Warum: Ursprünglich weil mein damaliger Hund Fertigfutter, auch vermeintlich hochwertiges, nicht vertragen hat. Inzwischen sehe ich
Fefu für Hunde wie Fertiggerichte und medizinisch bedingte Sondennahrung für Menschen: Sowas kann Frisches nicht ersetzen, das sagt einem der gesunde Menschenverstand, wenn man nur das Hirn einschaltet (was ich lang genug nicht machte).
Veränderungen:
Am Dramatischsten bei Geordie: Er war (angeblich) chronisch darmkrank gewesen und wurde auf einmal "gesund", das heißt, die schlimmen Durchfallattacken, die Pupserei, die Riesenmengen an schlechtem Kot waren auf einmal weg.
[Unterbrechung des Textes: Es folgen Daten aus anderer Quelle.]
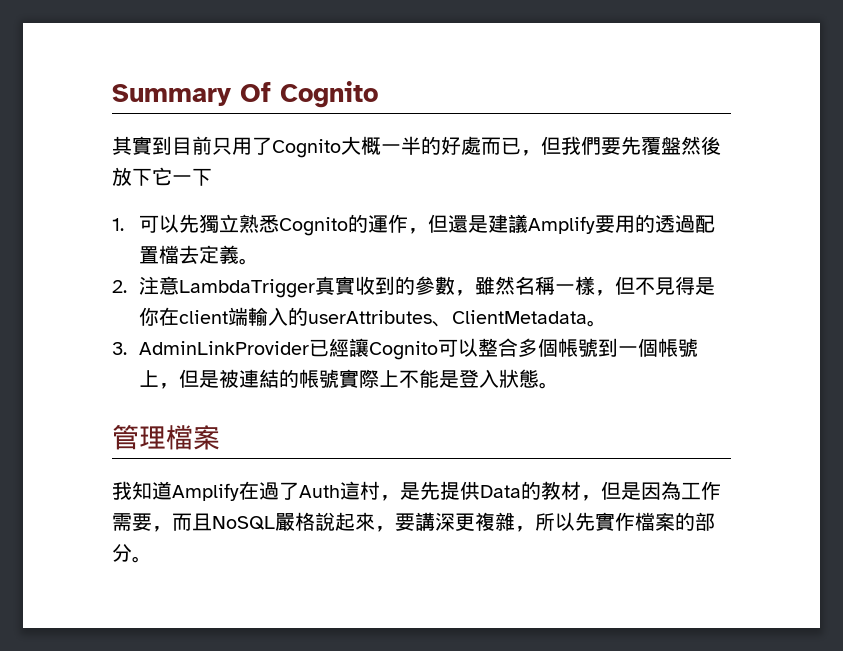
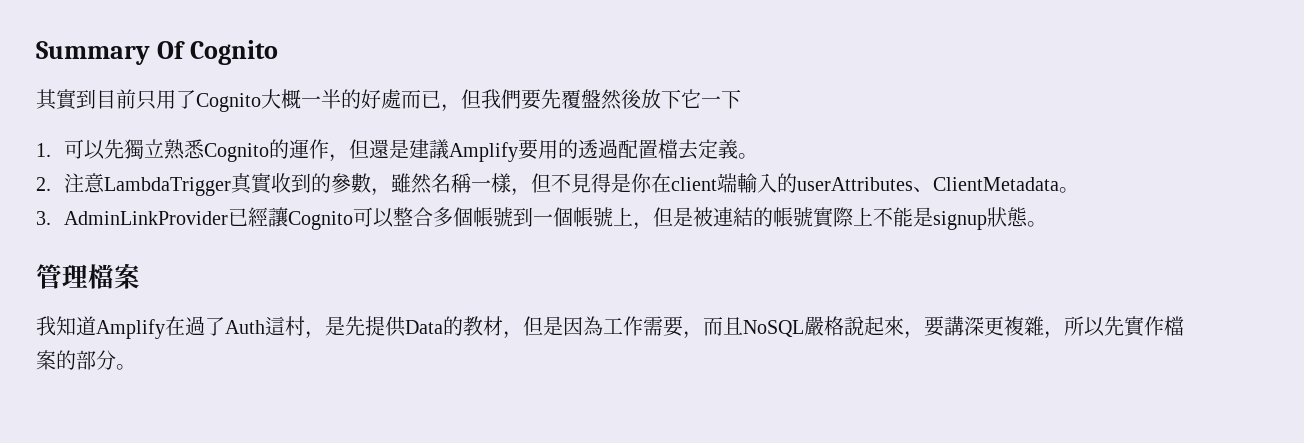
- 3. AdminLinkProvider已經讓Cognito可以整合多個帳號到一個帳號上，但是被連結的帳號實際上不能是登入狀態。
+ 3. AdminLinkProvider已經讓Cognito可以整合多個帳號到一個帳號上，但是被連結的帳號實際上不能是signup狀態。

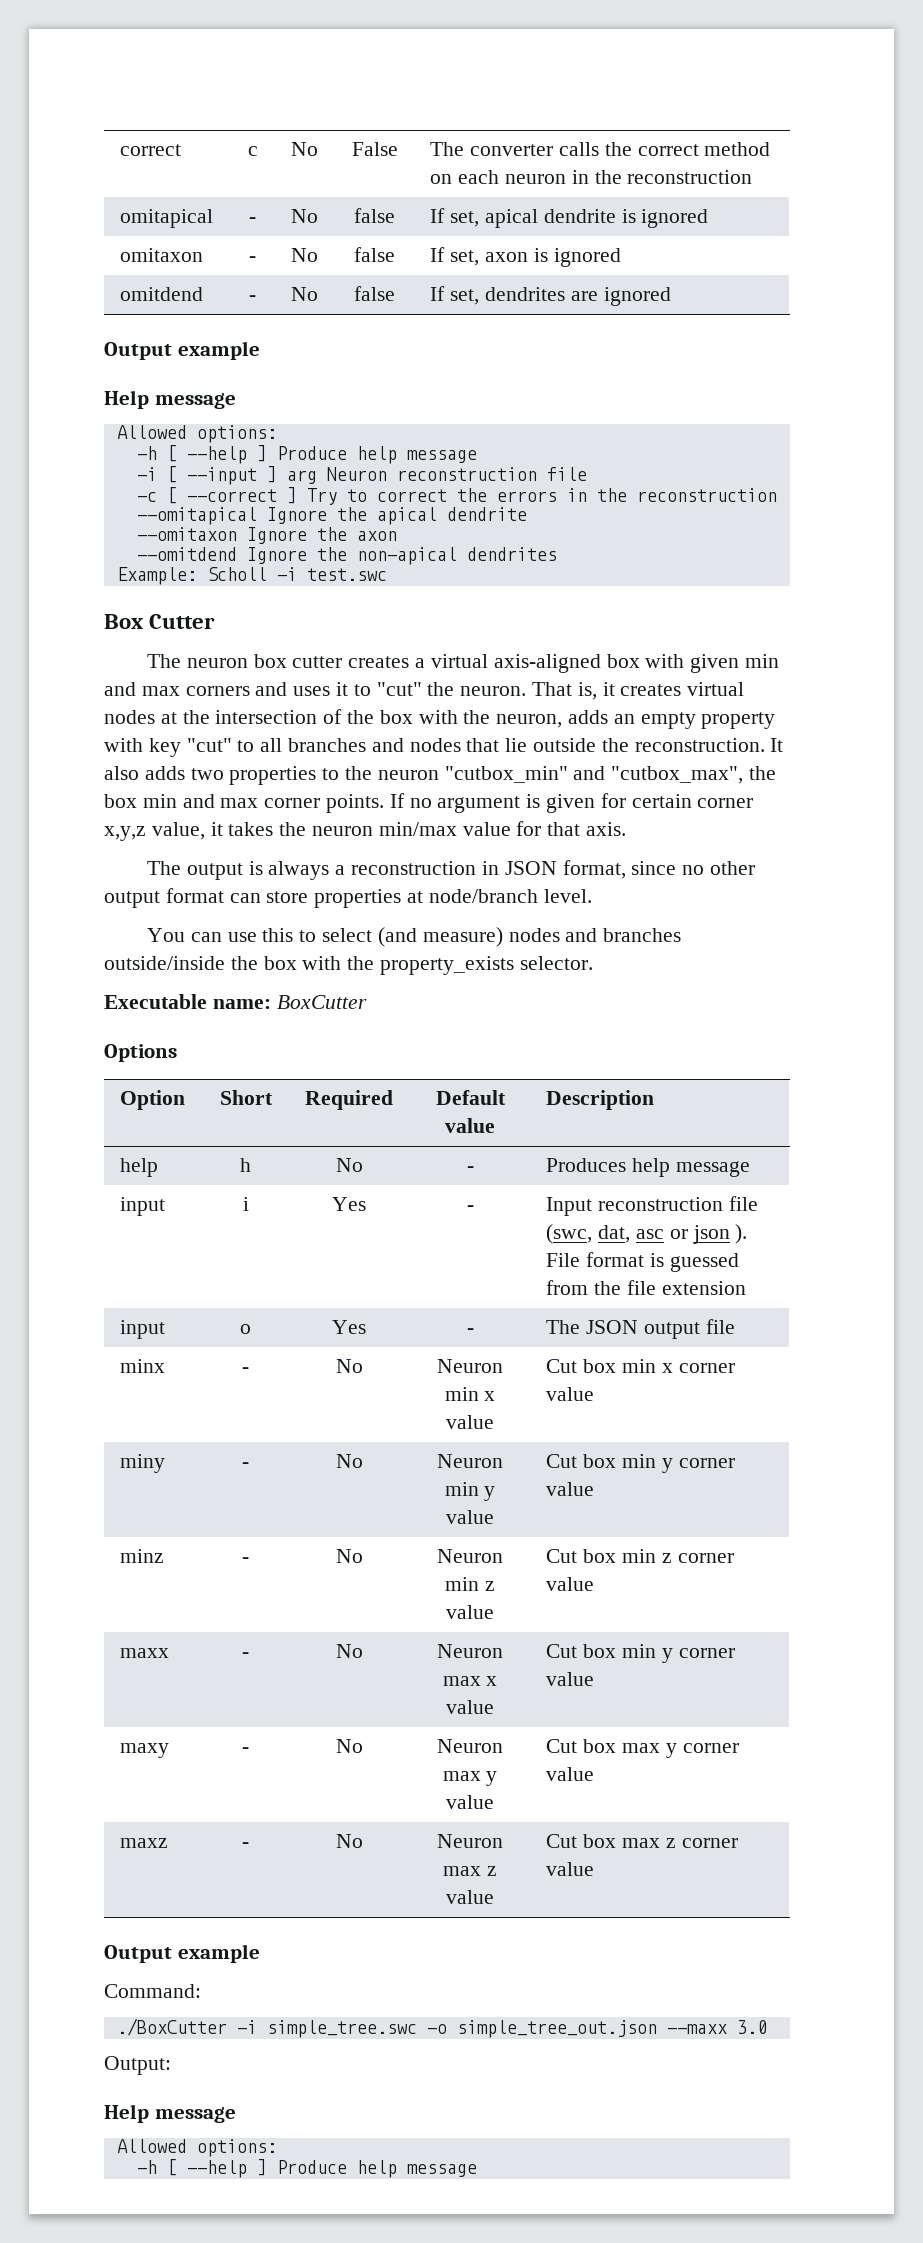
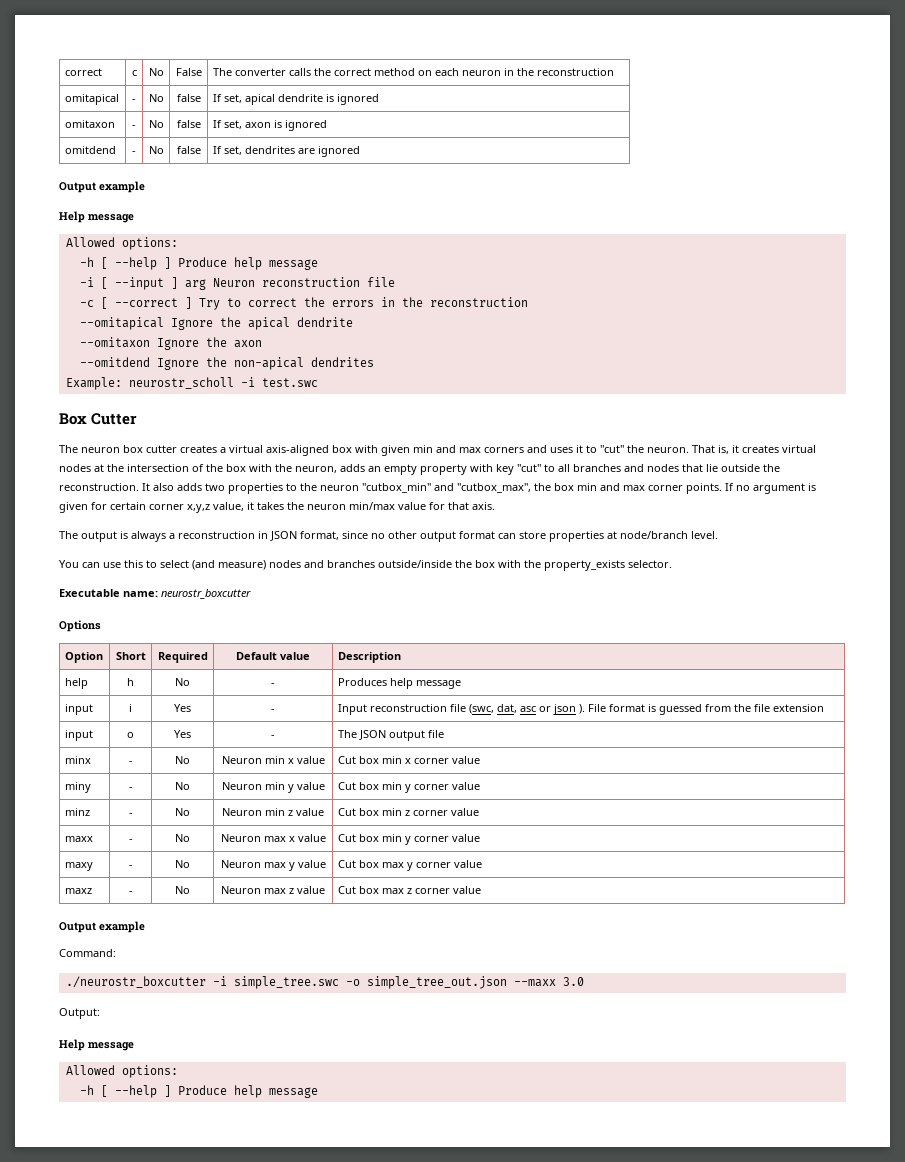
- Example: Scholl -i test.swc
+ Example: neurostr_scholl -i test.swc
- Executable name: BoxCutter
+ Executable name: neurostr_boxcutter
- ./BoxCutter -i simple_tree.swc -o simple_tree_out.json --maxx 3.0
+ ./neurostr_boxcutter -i simple_tree.swc -o simple_tree_out.json --maxx 3.0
Ansonsten keine merklichen Änderungen: Er war 1 Jahr alt und total hypersexuell, es ging damals so drunter und drüber mit ihm, dass ich nicht sagen kann, ob sich das Barfen auf sein Verhalten auswirkte. Er hatte außer der schlimmen Verdauungsprobleme keine sonstigen Wehwechen, hatte schon vorher glänzendes Fell und keinen Zahnstein.
Ginger war sechs Monate alt und frisch bei uns angekommen. Sie hatte sehr trockenes, strohiges Fell, das wurde mit der Zeit richtig weich und glänzend. Vor allem hat sich bei ihr der Geruch geändert, Gott sei dank -- vorher stank sie regelrecht aus dem Fell, seit Frischfutter riecht sie eher nach Wolle.
Bei mir: Ich hab viel über Ernährung allgemein gelernt und einiges auch bei mir umgesetzt, ich nehme z.B. jetzt Bierhefe und Fischöl und achte viel mehr auf Bio.